Task prompt | The answer is all of the entries below, repeated exactly and free of pictures.

(Collection entries)
= = =

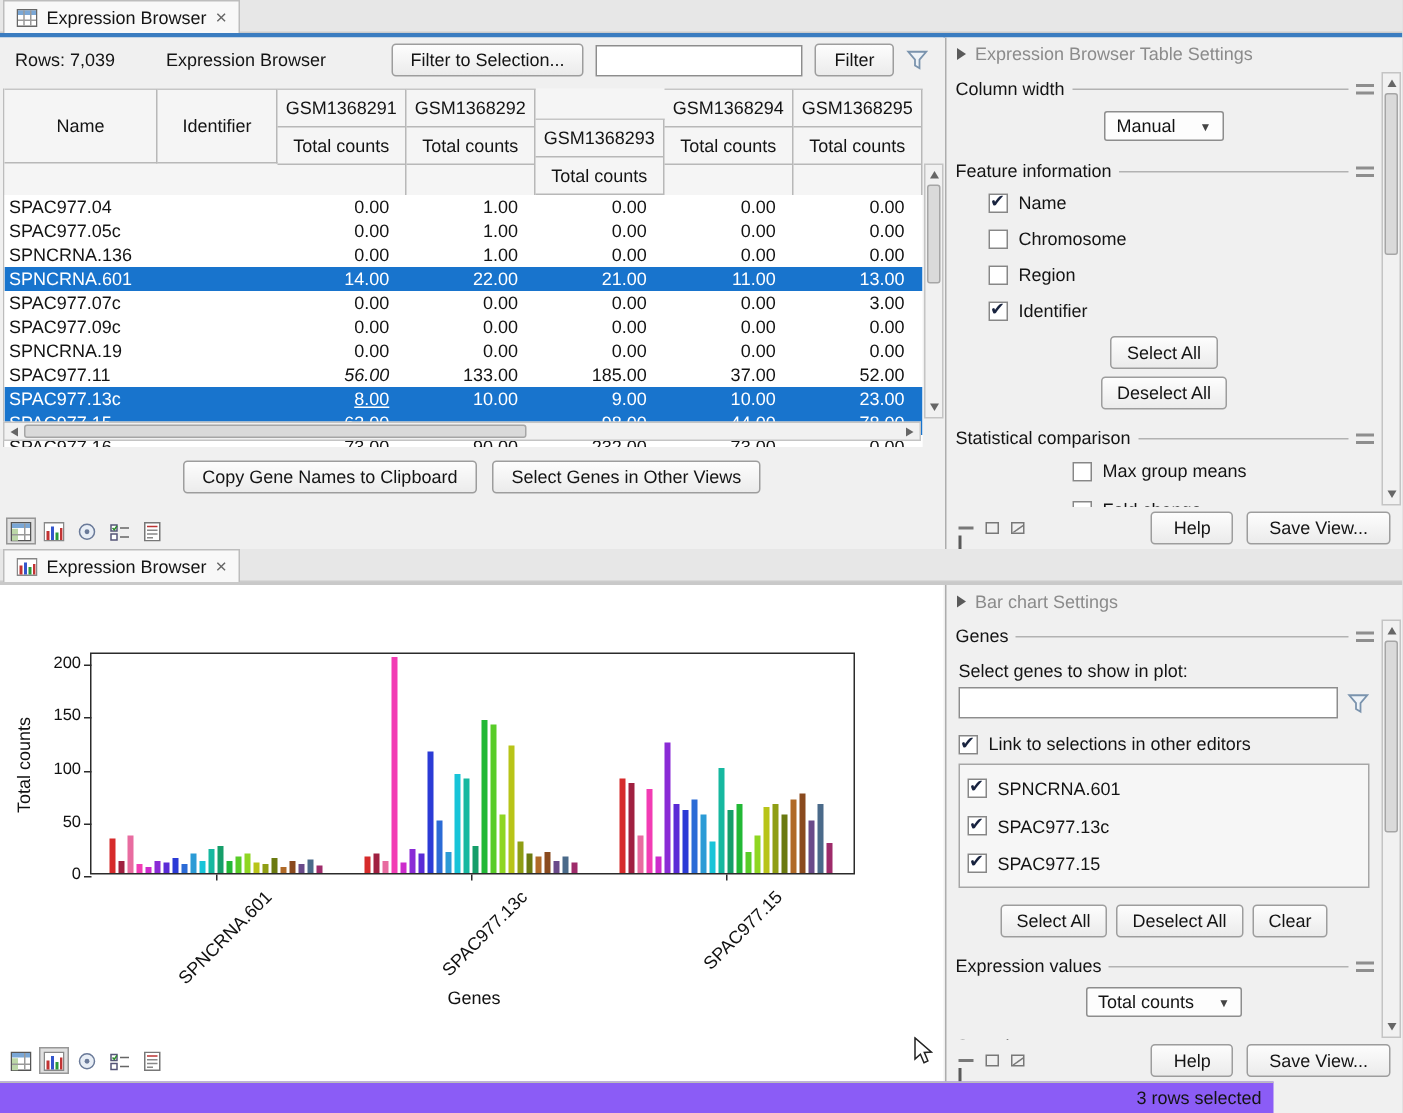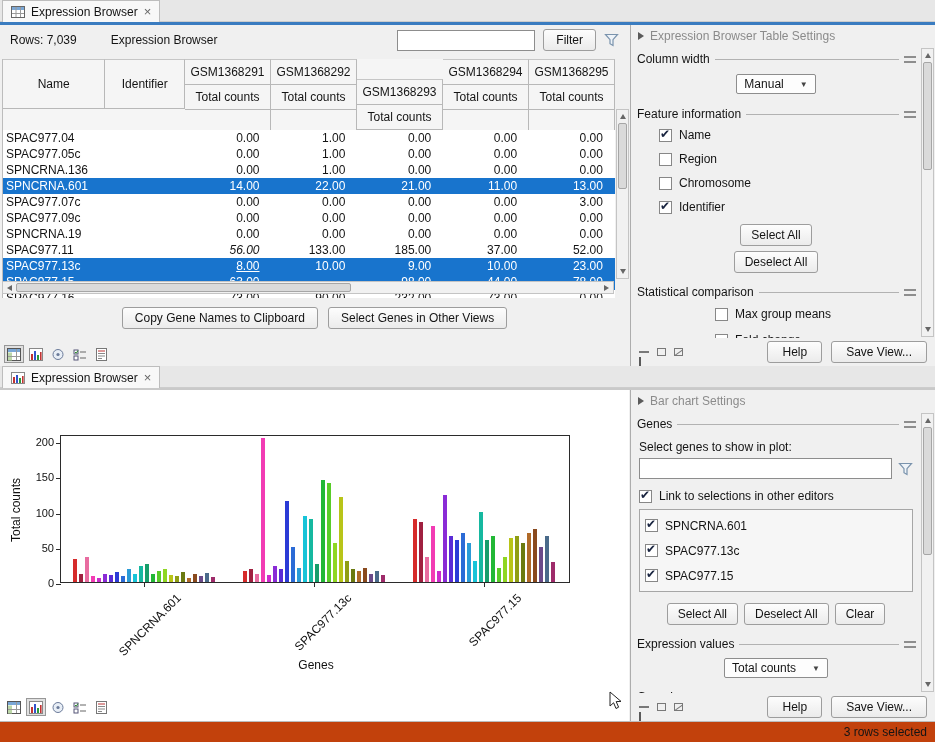"Filter to Selection..." button.btn { html: none -> <button>Filter to Selection...</button> }
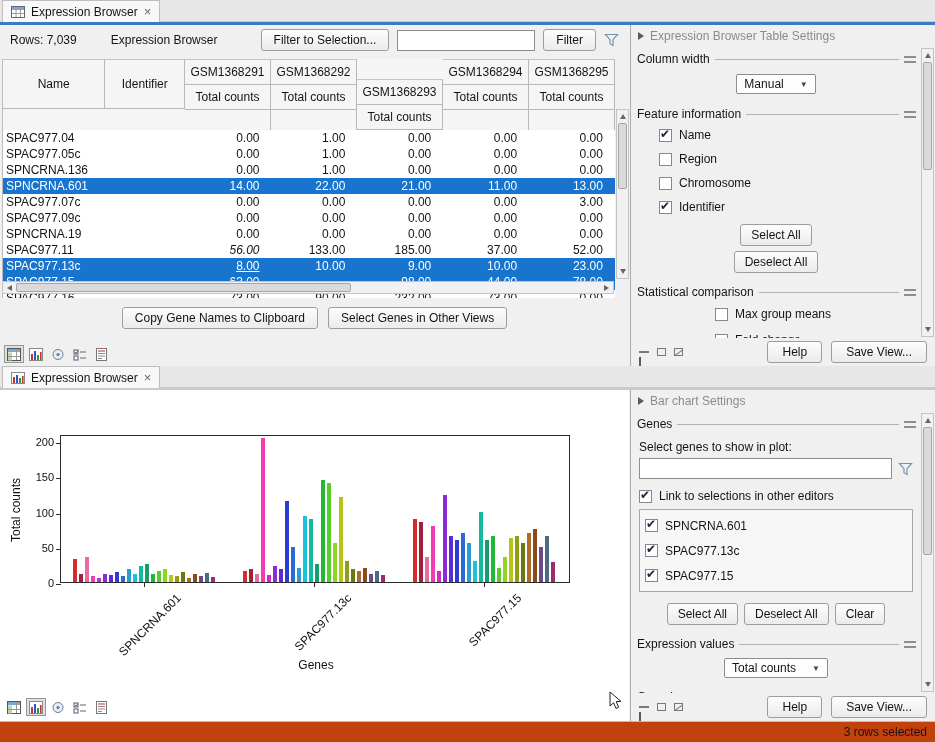"Region" div.chk-row { order: before "Chromosome" -> after "Chromosome" }
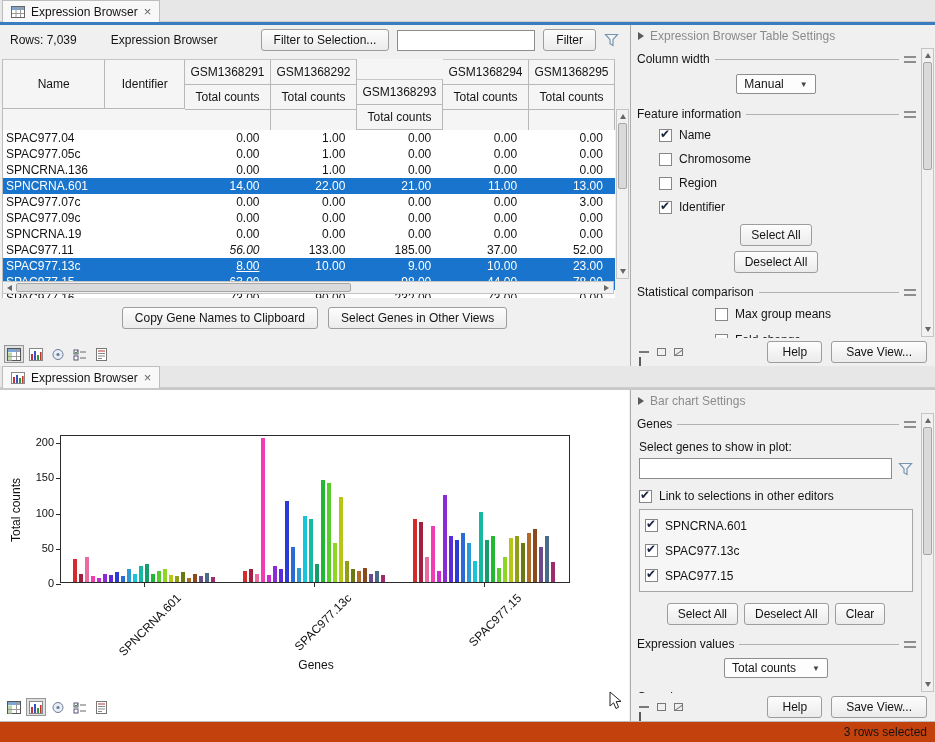"3 rows selected" #statusbar { background: #c2410c -> #8b5cf6; width: 935px -> 849px }
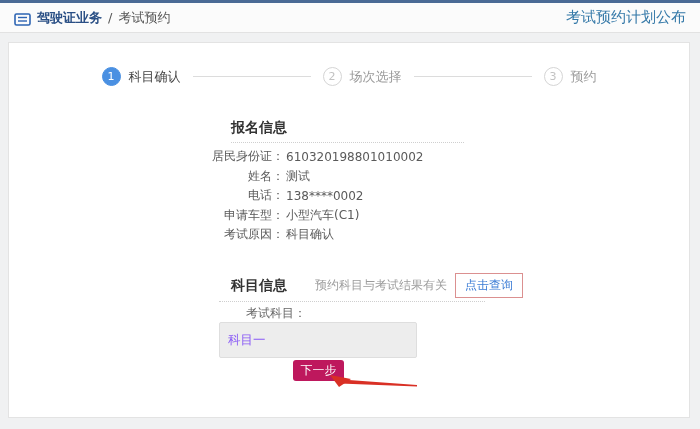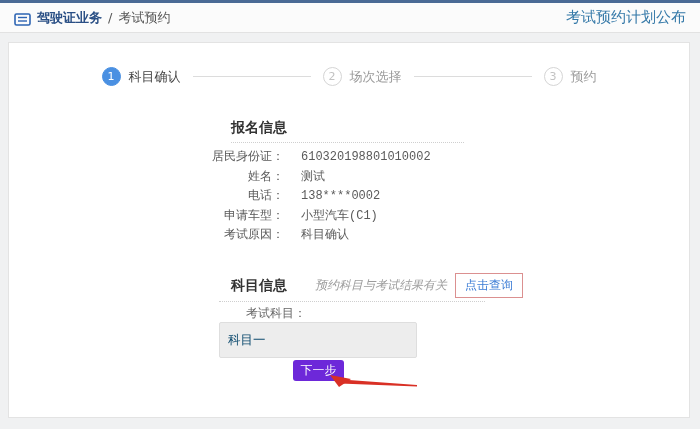"610320198801010002" .reg-value { font-family: Liberation Mono, monospace -> none; margin-left: 17px -> 2px }
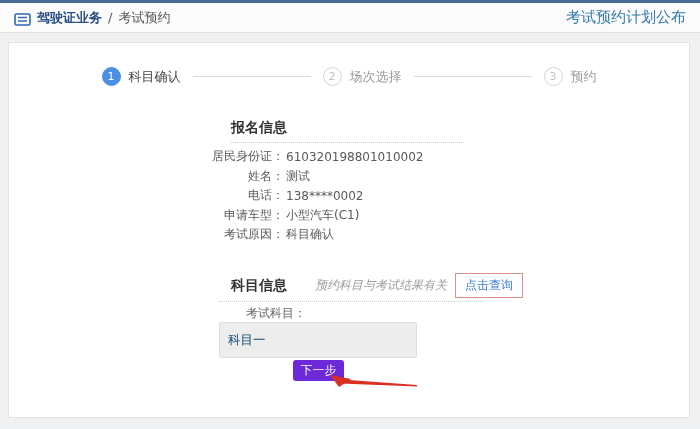"预约科目与考试结果有关" .subj-note { font-style: italic -> none }
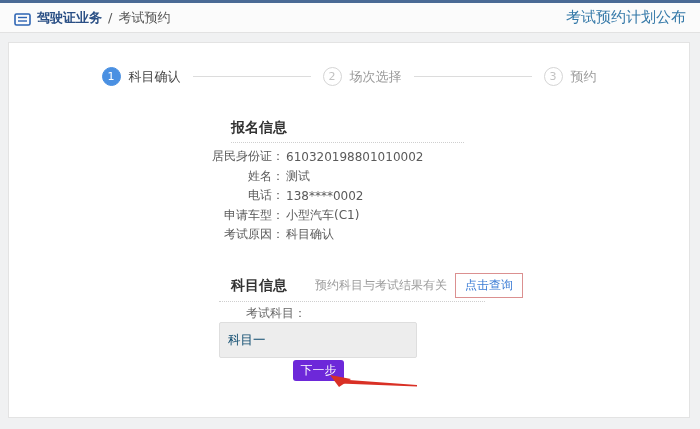"科目一" .exam-input { color: #0c4a6e -> #8b5cf6 }
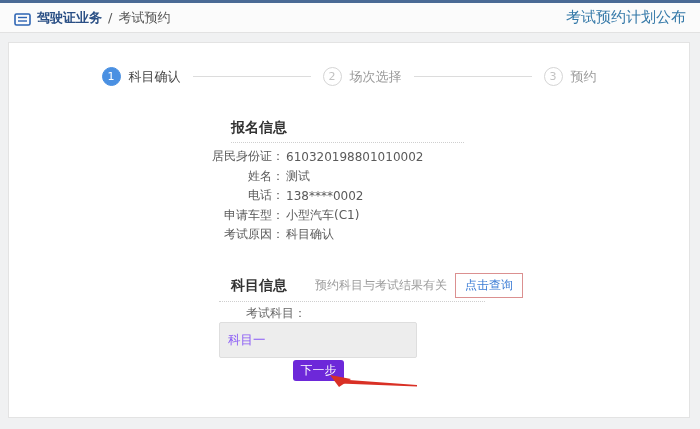"下一步" .next-btn { background: #6d28d9 -> #be185d }
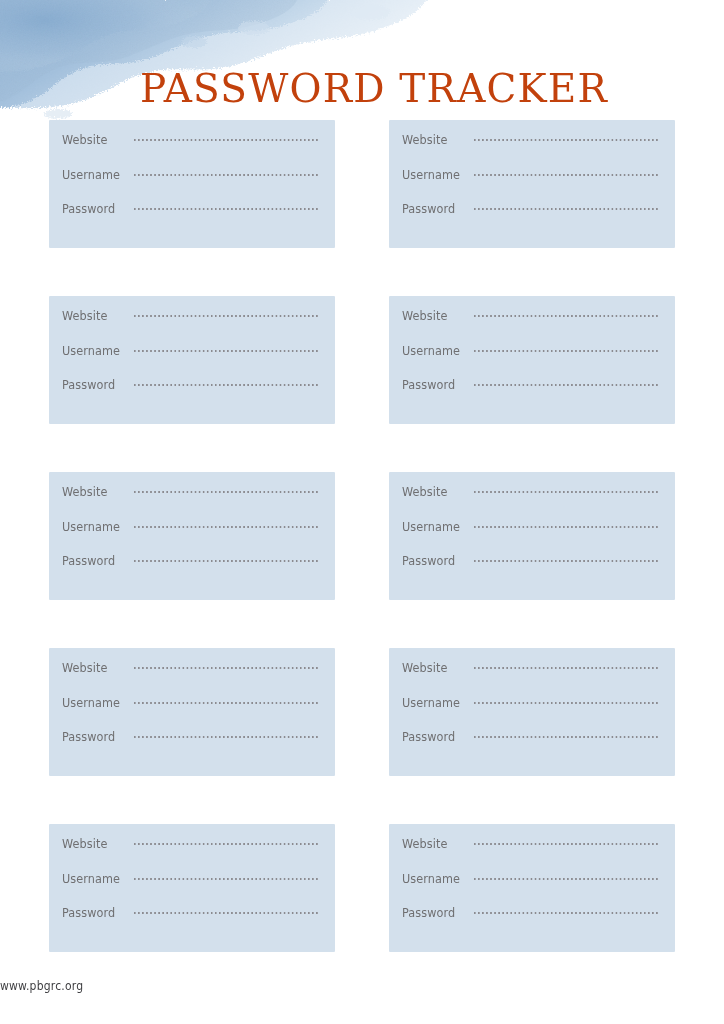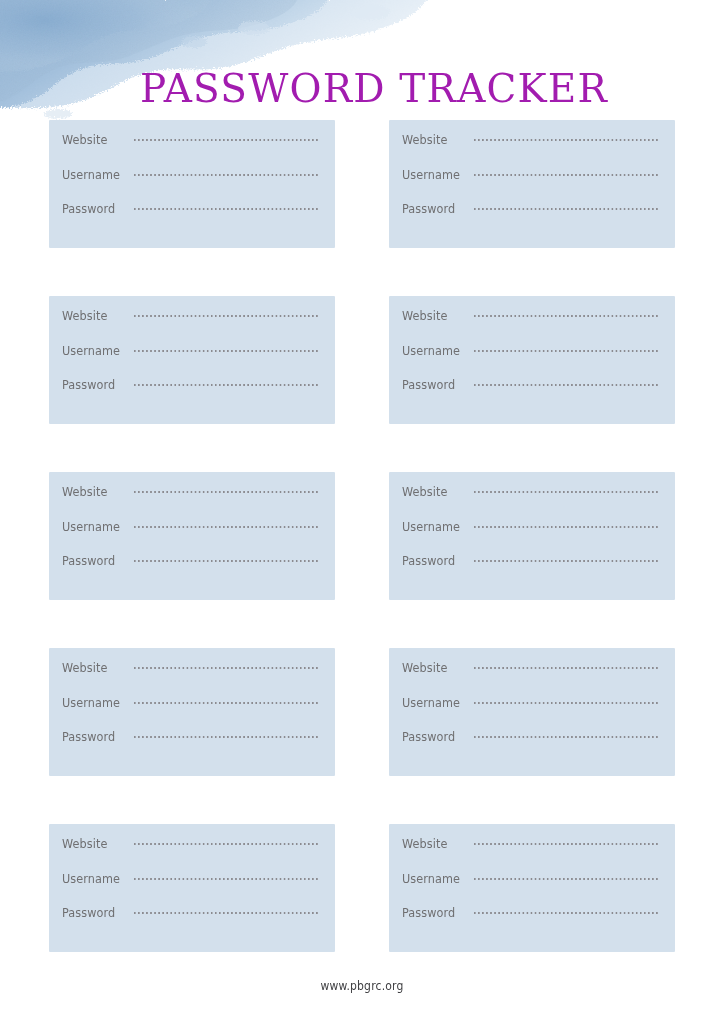"PASSWORD TRACKER" .title { color: #a21caf -> #c2410c }
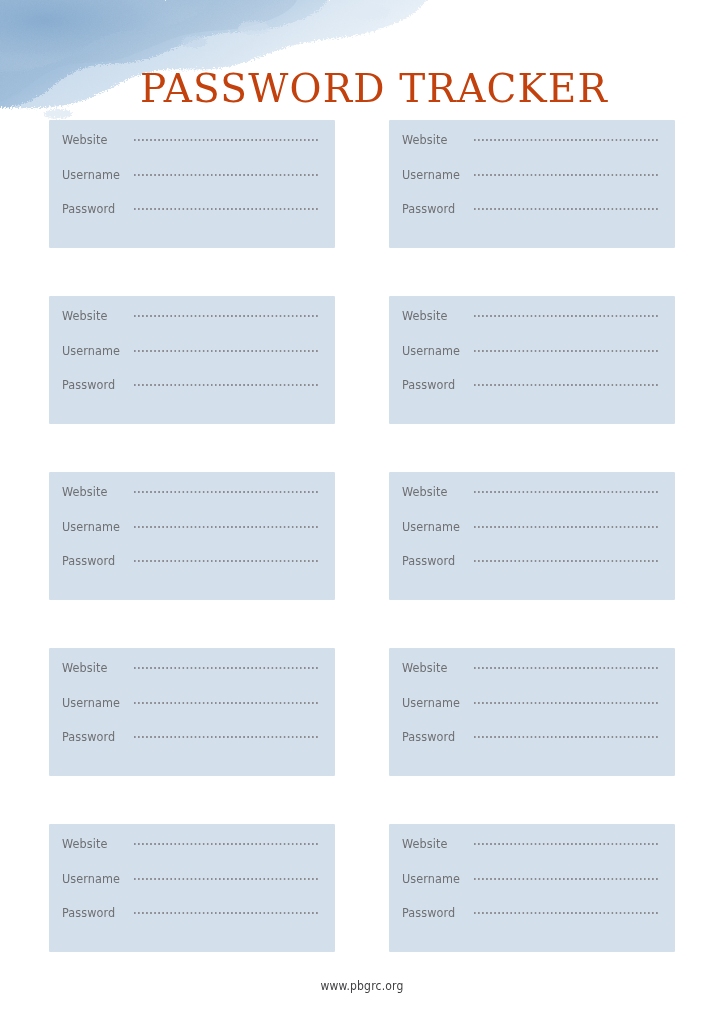"www.pbgrc.org" .footer { text-align: center -> left }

= = =

Written answer |
"Filter to Selection..." button.btn { html: none -> <button>Filter to Selection...</button> }
"Region" div.chk-row { order: before "Chromosome" -> after "Chromosome" }
"3 rows selected" #statusbar { background: #c2410c -> #8b5cf6; width: 935px -> 849px }
"610320198801010002" .reg-value { font-family: Liberation Mono, monospace -> none; margin-left: 17px -> 2px }
"预约科目与考试结果有关" .subj-note { font-style: italic -> none }
"科目一" .exam-input { color: #0c4a6e -> #8b5cf6 }
"下一步" .next-btn { background: #6d28d9 -> #be185d }
"PASSWORD TRACKER" .title { color: #a21caf -> #c2410c }
"www.pbgrc.org" .footer { text-align: center -> left }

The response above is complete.